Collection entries
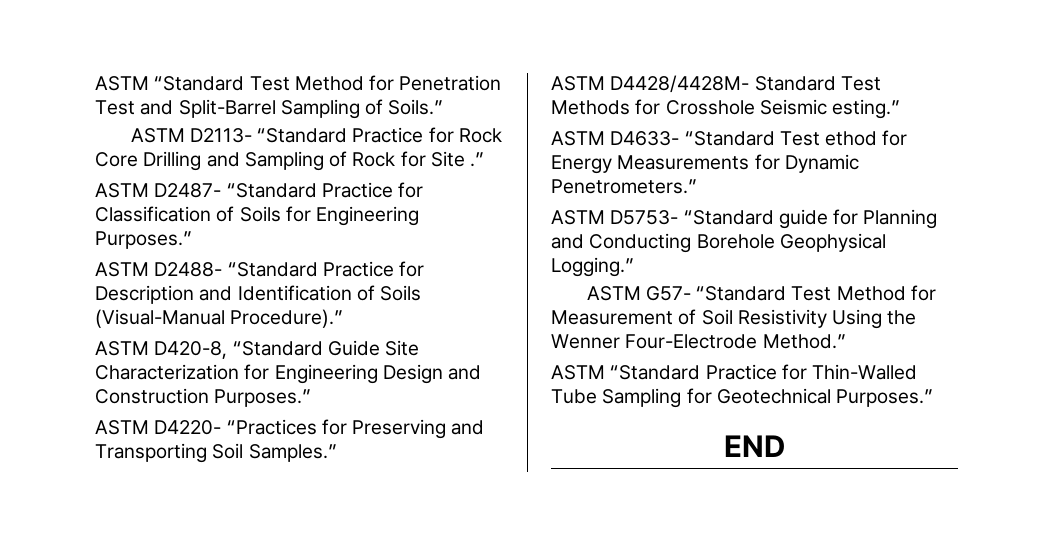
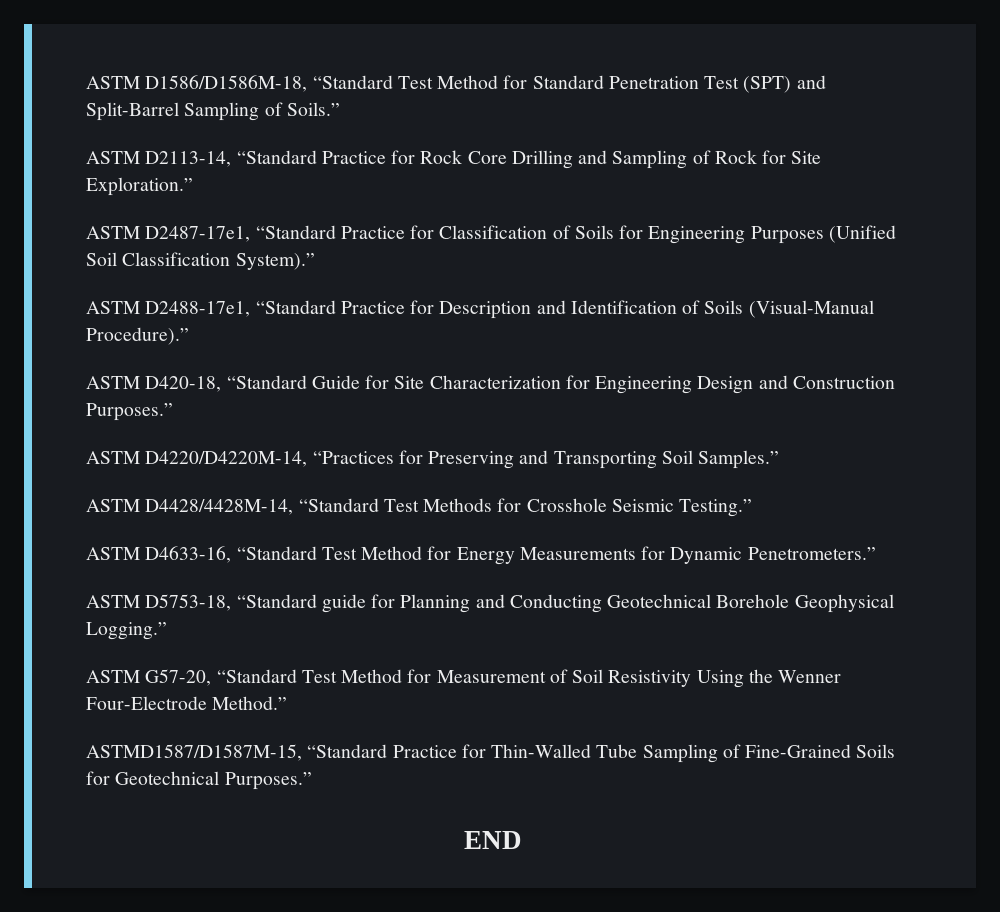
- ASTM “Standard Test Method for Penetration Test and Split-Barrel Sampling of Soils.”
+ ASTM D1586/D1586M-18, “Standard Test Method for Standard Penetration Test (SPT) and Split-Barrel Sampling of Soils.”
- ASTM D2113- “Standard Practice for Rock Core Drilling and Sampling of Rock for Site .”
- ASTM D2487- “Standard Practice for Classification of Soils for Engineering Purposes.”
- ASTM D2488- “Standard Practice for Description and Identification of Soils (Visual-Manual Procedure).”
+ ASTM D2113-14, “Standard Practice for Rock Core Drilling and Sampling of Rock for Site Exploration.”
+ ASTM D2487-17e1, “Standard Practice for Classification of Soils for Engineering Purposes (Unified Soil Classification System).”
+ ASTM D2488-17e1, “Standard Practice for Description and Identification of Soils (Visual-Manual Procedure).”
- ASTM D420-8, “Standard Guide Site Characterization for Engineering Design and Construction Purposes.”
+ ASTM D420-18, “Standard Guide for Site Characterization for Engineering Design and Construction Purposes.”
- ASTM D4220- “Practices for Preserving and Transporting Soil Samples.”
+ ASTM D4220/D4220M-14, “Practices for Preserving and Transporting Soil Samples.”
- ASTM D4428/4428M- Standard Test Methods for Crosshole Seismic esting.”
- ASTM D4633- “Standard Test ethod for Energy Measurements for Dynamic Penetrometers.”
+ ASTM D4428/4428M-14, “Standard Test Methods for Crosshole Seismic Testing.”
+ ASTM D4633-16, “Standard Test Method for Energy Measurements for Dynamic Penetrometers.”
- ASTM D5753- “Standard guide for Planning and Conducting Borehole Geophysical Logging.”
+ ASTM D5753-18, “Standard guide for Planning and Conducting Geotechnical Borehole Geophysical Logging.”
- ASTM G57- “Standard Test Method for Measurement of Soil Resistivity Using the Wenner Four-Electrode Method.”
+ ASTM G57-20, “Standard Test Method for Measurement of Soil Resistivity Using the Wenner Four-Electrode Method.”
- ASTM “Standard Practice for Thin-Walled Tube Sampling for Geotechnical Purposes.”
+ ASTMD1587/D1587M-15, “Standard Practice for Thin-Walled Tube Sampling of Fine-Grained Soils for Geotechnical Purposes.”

--

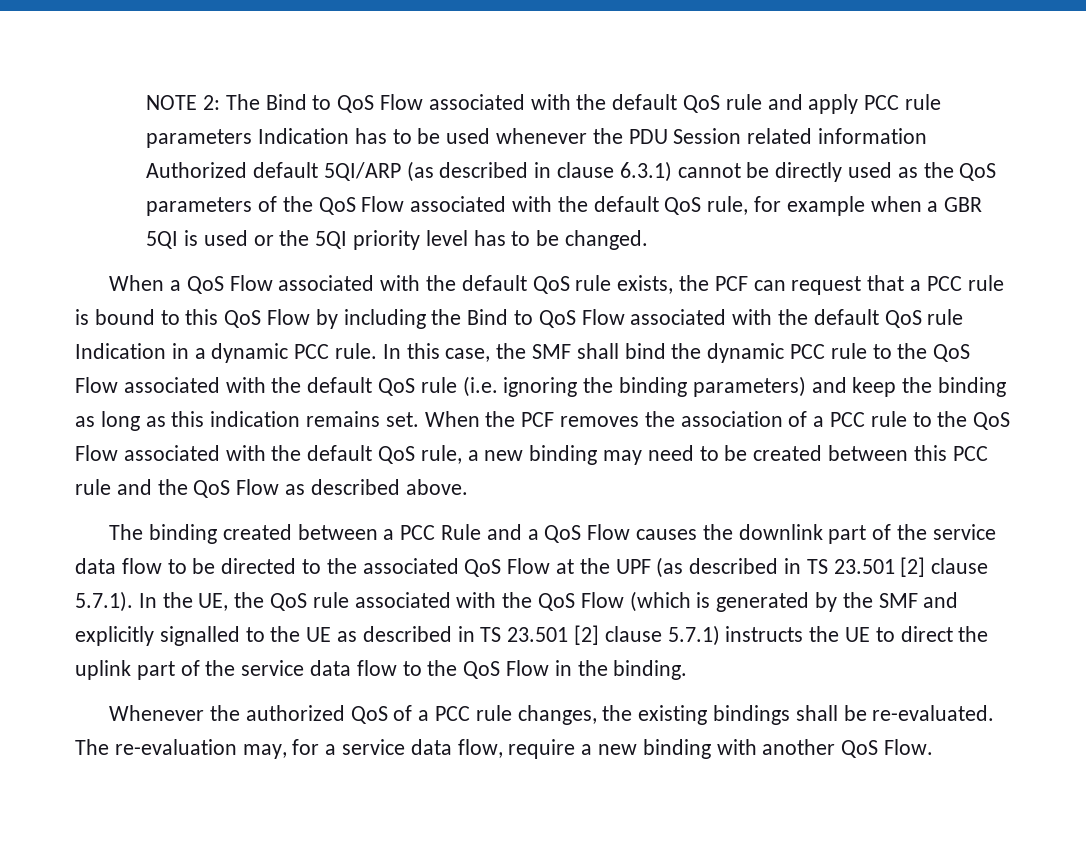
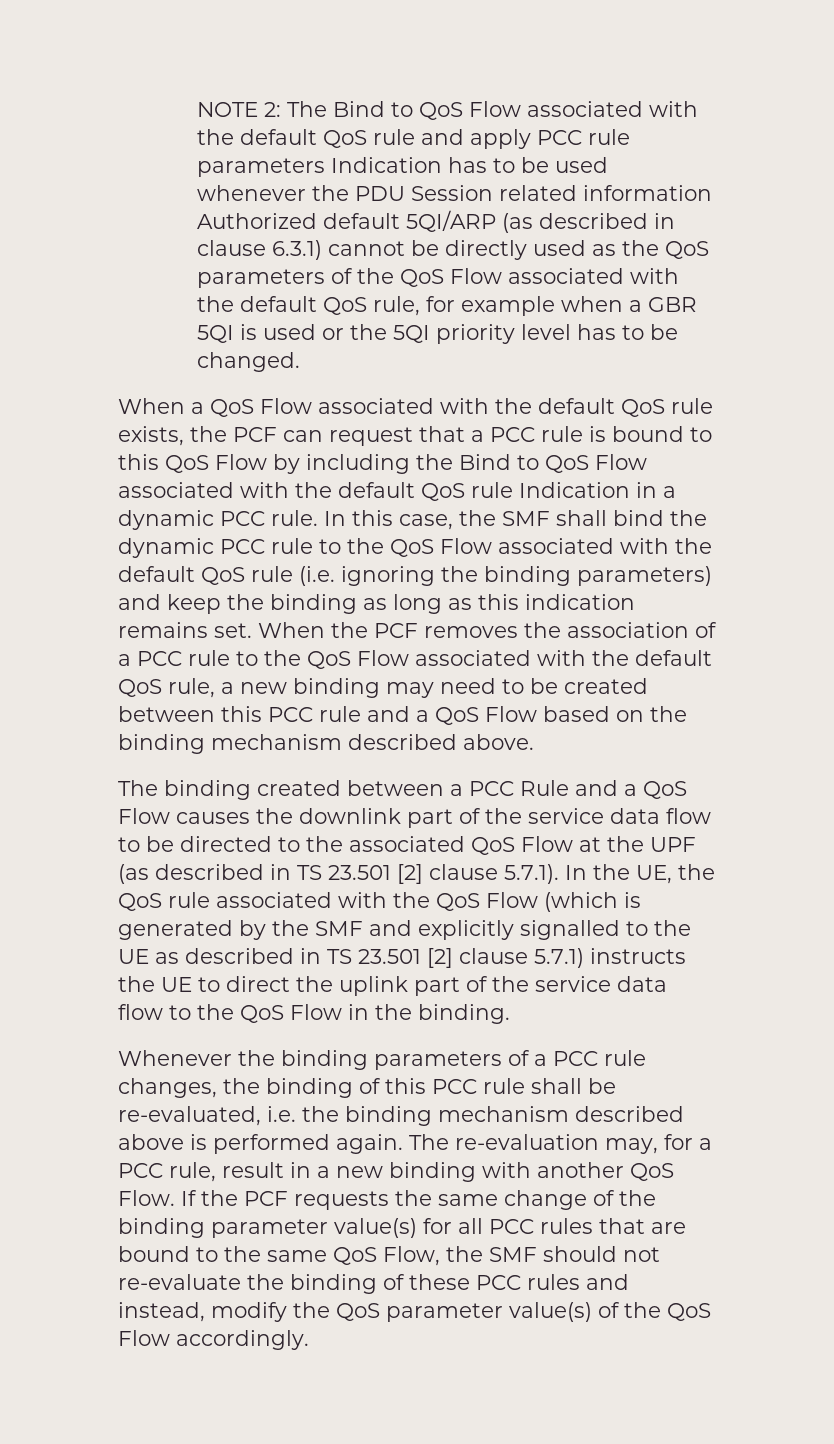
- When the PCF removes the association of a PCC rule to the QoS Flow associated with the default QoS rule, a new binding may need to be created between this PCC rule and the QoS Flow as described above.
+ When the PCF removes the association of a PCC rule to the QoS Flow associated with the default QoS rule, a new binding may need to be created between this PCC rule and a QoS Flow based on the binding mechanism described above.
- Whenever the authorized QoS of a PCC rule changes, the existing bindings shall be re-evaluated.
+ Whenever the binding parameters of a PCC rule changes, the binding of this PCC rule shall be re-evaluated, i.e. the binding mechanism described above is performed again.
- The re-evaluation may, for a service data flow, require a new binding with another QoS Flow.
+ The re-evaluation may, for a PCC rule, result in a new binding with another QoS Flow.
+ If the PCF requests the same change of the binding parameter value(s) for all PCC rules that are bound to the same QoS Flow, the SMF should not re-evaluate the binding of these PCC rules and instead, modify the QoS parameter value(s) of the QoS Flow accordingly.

* * *

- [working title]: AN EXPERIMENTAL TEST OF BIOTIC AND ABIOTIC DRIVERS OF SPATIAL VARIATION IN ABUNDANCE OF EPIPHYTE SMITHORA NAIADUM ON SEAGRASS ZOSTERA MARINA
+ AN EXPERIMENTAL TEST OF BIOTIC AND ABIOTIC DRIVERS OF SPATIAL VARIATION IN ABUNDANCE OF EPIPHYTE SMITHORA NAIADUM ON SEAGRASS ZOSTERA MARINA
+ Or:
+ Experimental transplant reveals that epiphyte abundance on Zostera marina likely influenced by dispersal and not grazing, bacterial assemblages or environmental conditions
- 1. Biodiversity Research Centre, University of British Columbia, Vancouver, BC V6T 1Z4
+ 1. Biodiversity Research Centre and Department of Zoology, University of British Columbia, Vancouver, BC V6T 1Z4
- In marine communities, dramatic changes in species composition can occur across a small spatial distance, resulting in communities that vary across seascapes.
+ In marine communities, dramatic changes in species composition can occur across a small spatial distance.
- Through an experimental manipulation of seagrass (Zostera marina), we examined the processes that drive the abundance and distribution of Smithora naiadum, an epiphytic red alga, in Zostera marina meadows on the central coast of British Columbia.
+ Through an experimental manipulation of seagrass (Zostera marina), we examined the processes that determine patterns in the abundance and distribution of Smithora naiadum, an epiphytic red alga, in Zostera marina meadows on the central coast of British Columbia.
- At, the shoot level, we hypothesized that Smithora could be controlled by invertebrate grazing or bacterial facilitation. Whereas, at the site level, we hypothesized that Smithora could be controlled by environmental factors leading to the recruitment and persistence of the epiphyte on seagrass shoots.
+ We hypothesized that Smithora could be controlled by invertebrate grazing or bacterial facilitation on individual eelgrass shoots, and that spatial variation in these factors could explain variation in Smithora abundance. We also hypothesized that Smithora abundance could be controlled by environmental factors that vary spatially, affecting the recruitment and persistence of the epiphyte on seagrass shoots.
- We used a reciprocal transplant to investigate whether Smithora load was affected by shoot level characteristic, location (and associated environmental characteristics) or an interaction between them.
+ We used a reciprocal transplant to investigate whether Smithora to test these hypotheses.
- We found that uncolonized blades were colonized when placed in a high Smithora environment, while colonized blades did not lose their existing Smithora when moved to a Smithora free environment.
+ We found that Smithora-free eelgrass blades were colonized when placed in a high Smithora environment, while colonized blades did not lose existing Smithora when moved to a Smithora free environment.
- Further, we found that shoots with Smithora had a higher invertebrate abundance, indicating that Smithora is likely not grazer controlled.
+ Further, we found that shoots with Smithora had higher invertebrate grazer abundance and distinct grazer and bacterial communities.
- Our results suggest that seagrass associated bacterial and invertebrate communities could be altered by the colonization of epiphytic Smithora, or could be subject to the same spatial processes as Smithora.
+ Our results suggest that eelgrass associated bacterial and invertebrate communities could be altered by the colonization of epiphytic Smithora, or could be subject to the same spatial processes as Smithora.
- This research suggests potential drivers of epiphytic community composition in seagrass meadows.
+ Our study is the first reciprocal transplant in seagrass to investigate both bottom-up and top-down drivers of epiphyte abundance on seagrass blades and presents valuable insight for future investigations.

▶ Exercise brief
Can you repeat, word for word, every line above from the one containing "Guide for Site" down to the one containing "Method for Energy", including both?

▶ Response area
+ ASTM D420-18, “Standard Guide for Site Characterization for Engineering Design and Construction Purposes.”
- ASTM D4220- “Practices for Preserving and Transporting Soil Samples.”
+ ASTM D4220/D4220M-14, “Practices for Preserving and Transporting Soil Samples.”
- ASTM D4428/4428M- Standard Test Methods for Crosshole Seismic esting.”
- ASTM D4633- “Standard Test ethod for Energy Measurements for Dynamic Penetrometers.”
+ ASTM D4428/4428M-14, “Standard Test Methods for Crosshole Seismic Testing.”
+ ASTM D4633-16, “Standard Test Method for Energy Measurements for Dynamic Penetrometers.”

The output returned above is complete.